Group 4: Liviya, Elijah, Skylar, Ryan S

I really like this paper. It flows well and includes a good amount of relevant information. One of my only suggestions would be to add a few extra sentences to the abstract in order to fill out the word count requirement, and I would recommend briefly describing some of the mitigation strategies that should be put in place after mentioning it near the end of the paragraph. I would also fix a few formatting errors such as moving the word count from the bottom of the paper to the top, and adding a word count for the abstract as well. Additionally, some figures (figures 2, 4, and 5) need citations to be added in their captions, as well as a date for figure 2. Figures 6 and 7 are very useful, but I would suggest the addition of a north arrow and a scale bar to be able to visualize the distance and direction being shown in these figures in order to give them a spatial scale, as well as a legend to allow the reader to determine what the colors on the figures represent. To conclude, the last paragraph was very well-written and did a good job summing up the key reasons why landslides occur, while at the same time describing what needs to be done to prevent them going forward.
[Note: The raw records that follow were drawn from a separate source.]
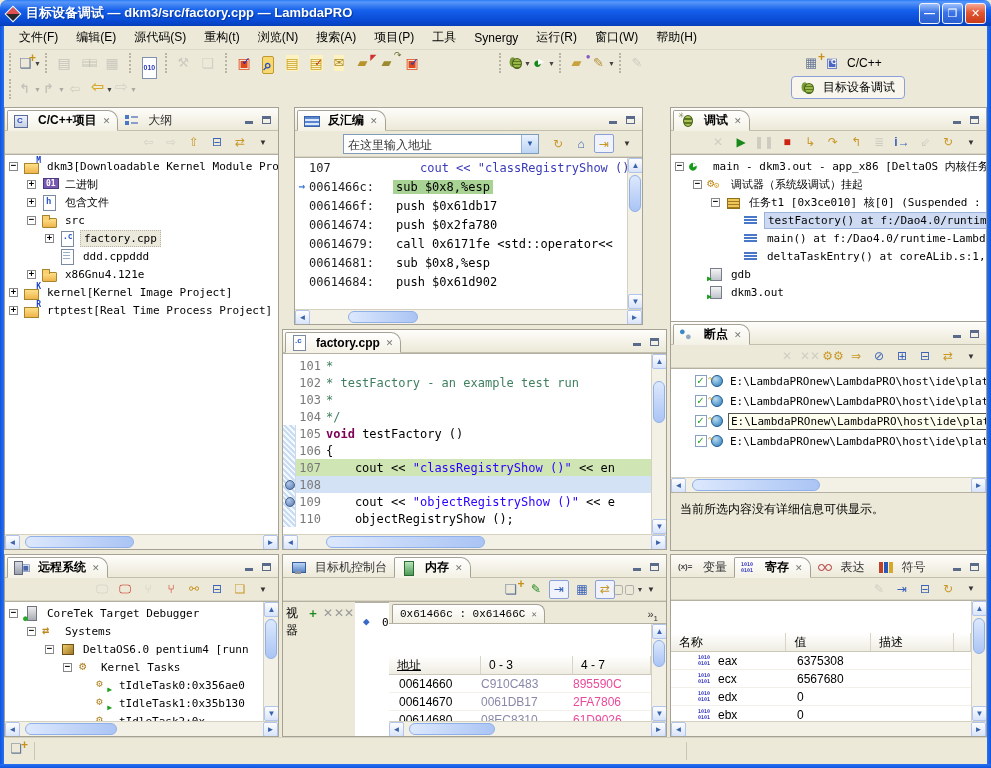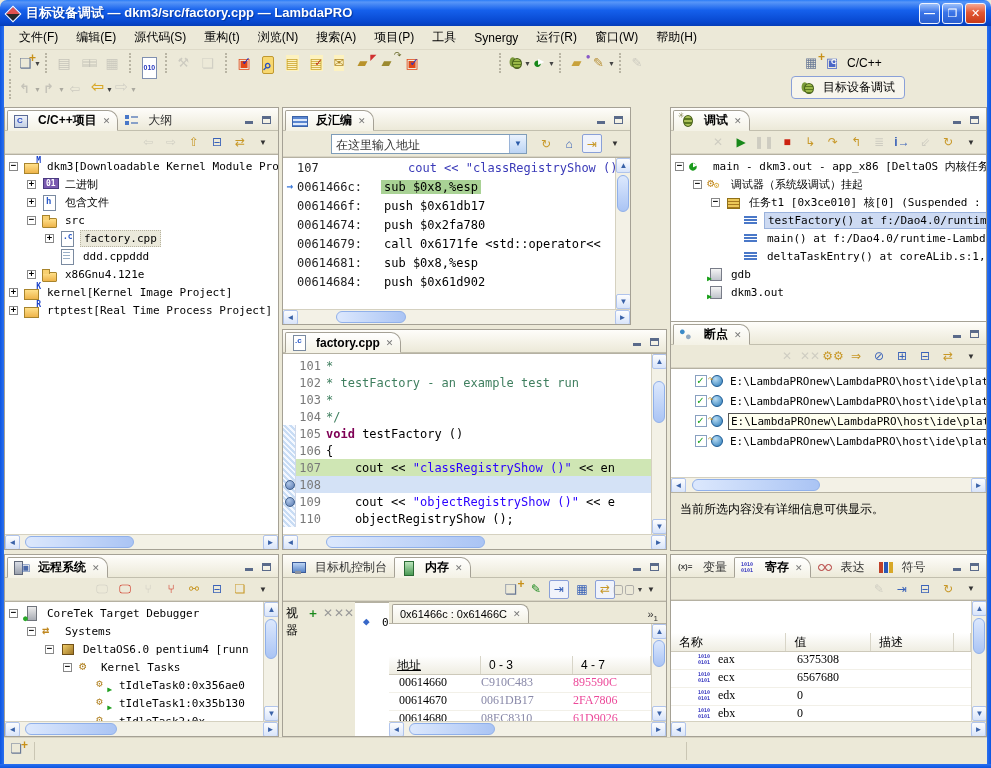--- a/index.html
+++ b/index.html
@@ -509,7 +509,7 @@
   </div>
 </div>
 
-<div class="view" style="left:282px;top:107px;width:349px;height:218px;">
+<div class="view" style="left:294px;top:107px;width:349px;height:218px;">
   <div class="vhead">
     <div class="tab active">
       <span class="ticon disasm-icon"></span>

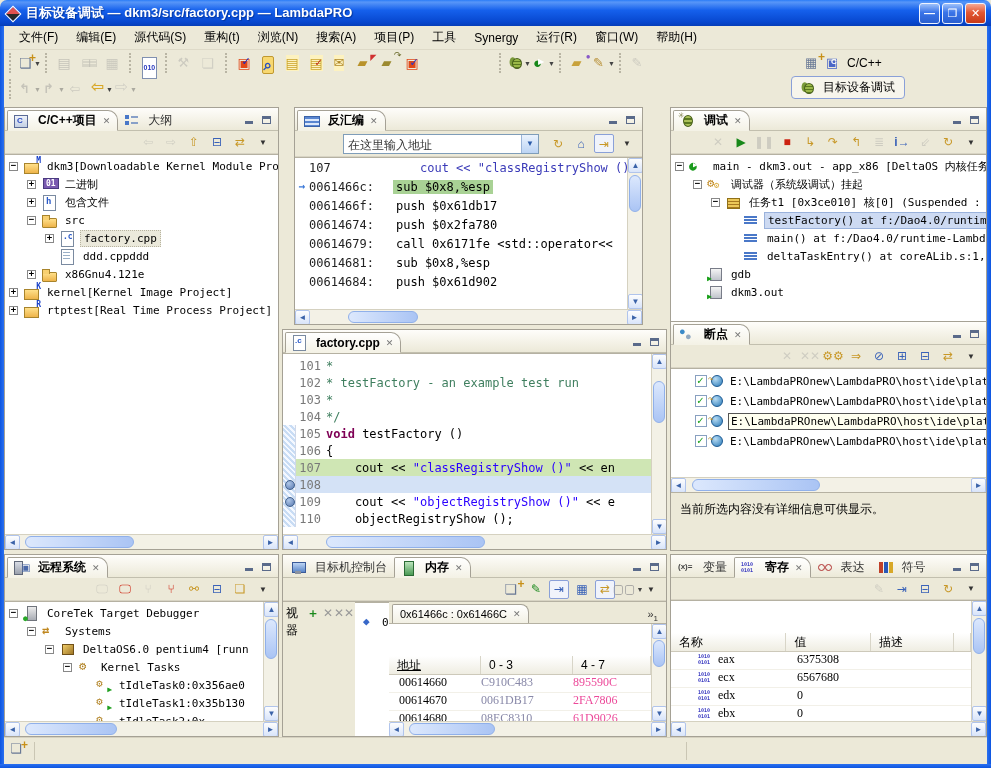--- a/index.html
+++ b/index.html
@@ -228,7 +228,7 @@
   .watch-list { flex:1; background:#fff; border-top:1px solid #b5b1a2; padding-top:10px; }
   .wrow { display:flex; align-items:center; height:18px; padding-left:6px; font-family:"DejaVu Sans Mono",monospace; font-size:11px; }
   .memtabs { height:21px; flex:none; display:flex; align-items:flex-end; background:#ece9d8; padding-left:3px; }
-  .mtab { height:19px; display:flex; align-items:center; gap:4px; background:linear-gradient(#ffffff,#f2f0e4); border:1px solid #a5a195; border-bottom:none; border-radius:2px 8px 0 0; padding:0 7px; font-family:Liberation Sans, sans-serif; font-size:11px; }
+  .mtab { height:19px; display:flex; align-items:center; gap:4px; background:linear-gradient(#ffffff,#f2f0e4); border:1px solid #a5a195; border-bottom:none; border-radius:2px 8px 0 0; padding:0 7px; font-family:Liberation Mono, monospace; font-size:11px; }
   .chev { margin-left:auto; padding-right:8px; font-size:11px; color:#333; }
   .chev sub { font-size:8px; }
 

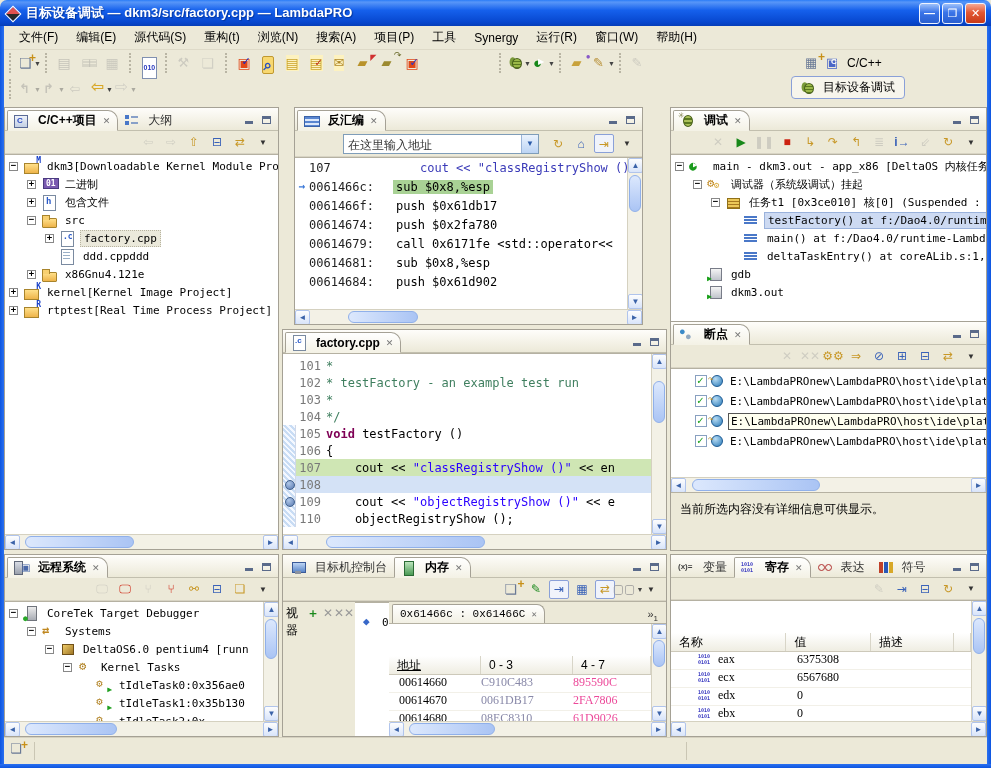--- a/index.html
+++ b/index.html
@@ -215,7 +215,7 @@
   
   .thead { display:flex; height:19px; align-items:center; background:linear-gradient(#ffffff,#efede2); border-bottom:1px solid #cdc9ba; font-size:12px;margin-top:32px; }
   .thc { padding:0 8px; border-right:1px solid #d8d5c8; height:100%; display:flex; align-items:center; white-space:nowrap; }
-  .memrow,.regrow { display:flex; height:18px; align-items:flex-start; font-family:Liberation Serif, serif; font-size:12px; border-bottom:1px solid #f2f0e8; }
+  .memrow,.regrow { display:flex; height:18px; align-items:center; font-family:Liberation Sans, sans-serif; font-size:12px; border-bottom:1px solid #f2f0e8; }
   .mc0 { width:92px; padding-left:10px; color:#000; } .mc1 { width:92px; color:#8888a8; } .mc2 { flex:1; color:#ec4899; white-space:nowrap; overflow:hidden; }
   .h-mc0 { width:92px; } .h-mc1 { width:92px; } .h-mc2 { flex:1; }
   .h-under { text-decoration:underline; }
Group 5: Brenda, Adam, Freddy, Reshma

This paper is very good, excellently written with good figures and key data and information. I have a few suggestions on how to further improve it. First off, I would recommend adding a few more sentences that implement in-text citations from your sources. Additionally, I would add a word count, both to your abstract and your main paper. I really like the titles of each subheading, they do a good job generating interest in the reader and are a good name for the contents of each paragraph. There are a few factual errors and grammar mistakes but these can be easily corrected. I think your figures are very nice, with a few fixes that can be made. Figure 3 is excellent, using google earth to make a visually attractive map of Riverside Avenue and utilizing a scale bar and a north arrow to give it a spatial scale. All that is needed for that is to add your source or citation (most likely Google Earth) to your caption beneath the figure. I think the final paragraph was very good as well. I love the idea that Burlington should invest in public education about these environmental hazards to raise awareness and encourage safer habits.

Group 6: Ben, Julia, Derek, Luc

While the paper has a lot of good portions, a large amount of it needs to be trimmed down, as it exceeded the maximum word count by almost 700 words. There is a lot that I would recommend to trim from the paper, including the section of the introduction where all the previous landslides are listed (you can instead use a timeline from the Riverside Avenue Topography lab webpage to show this without using up words). Additionally, the “Background on Landslides” section is very interesting but in my opinion it somewhat goes into too much detail about material that isn’t necessarily the point of this paper. I like the figures that were used- I would say the few improvements needed to them are the additions of scales, north arrows, and more detailed descriptions. Most of the paragraphs are very well-written and contain good use of references and information, but they are simply too long. Try and find ways to leave only the most relevant pieces of the paragraphs in once editing and trimming is finished. Lastly, I would say the conclusion needs to be revised and reworded. I get what is trying to be said but the use of “there’s” and “what’s” in the first sentence, although it seems minor, is not really the correct thing to do in formal scientific writing.